- [Required work]:
Set down all of the data exactly. Pictures stay out of the copy.
Data for the task START
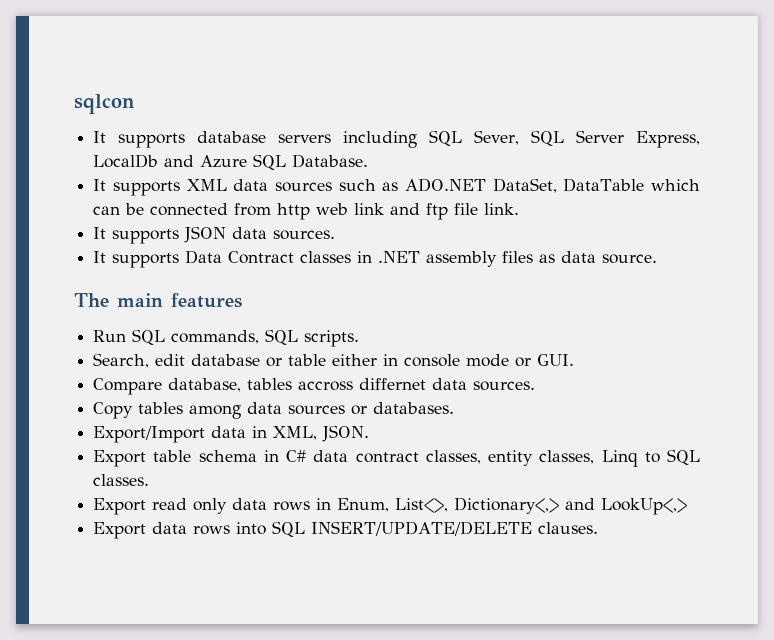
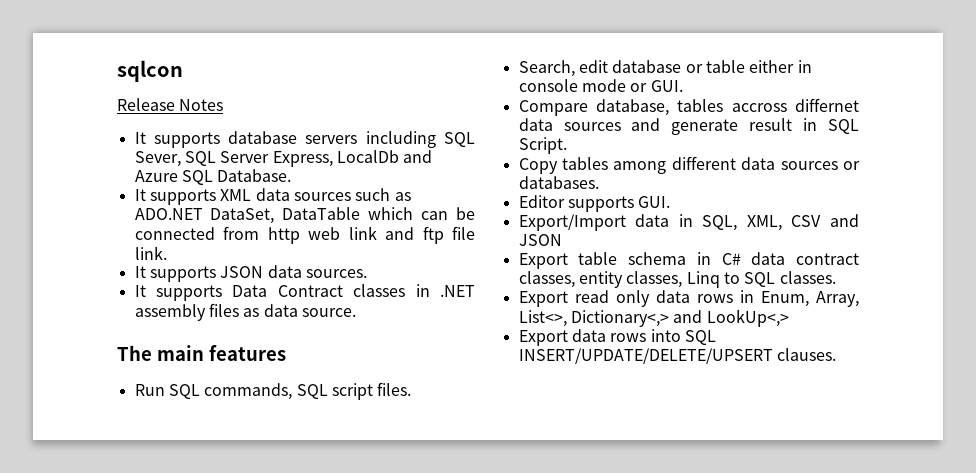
+ Release Notes
- Run SQL commands, SQL scripts.
+ Run SQL commands, SQL script files.
- Compare database, tables accross differnet data sources.
+ Compare database, tables accross differnet data sources and generate result in SQL Script.
- Copy tables among data sources or databases.
+ Copy tables among different data sources or databases.
+ Editor supports GUI.
- Export/Import data in XML, JSON.
+ Export/Import data in SQL, XML, CSV and JSON
- Export read only data rows in Enum, List<>, Dictionary<,> and LookUp<,>
+ Export read only data rows in Enum, Array, List<>, Dictionary<,> and LookUp<,>
- Export data rows into SQL INSERT/UPDATE/DELETE clauses.
+ Export data rows into SQL INSERT/UPDATE/DELETE/UPSERT clauses.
Data for the task END
- [Response area]:
+ Release Notes
- Run SQL commands, SQL scripts.
+ Run SQL commands, SQL script files.
- Compare database, tables accross differnet data sources.
+ Compare database, tables accross differnet data sources and generate result in SQL Script.
- Copy tables among data sources or databases.
+ Copy tables among different data sources or databases.
+ Editor supports GUI.
- Export/Import data in XML, JSON.
+ Export/Import data in SQL, XML, CSV and JSON
- Export read only data rows in Enum, List<>, Dictionary<,> and LookUp<,>
+ Export read only data rows in Enum, Array, List<>, Dictionary<,> and LookUp<,>
- Export data rows into SQL INSERT/UPDATE/DELETE clauses.
+ Export data rows into SQL INSERT/UPDATE/DELETE/UPSERT clauses.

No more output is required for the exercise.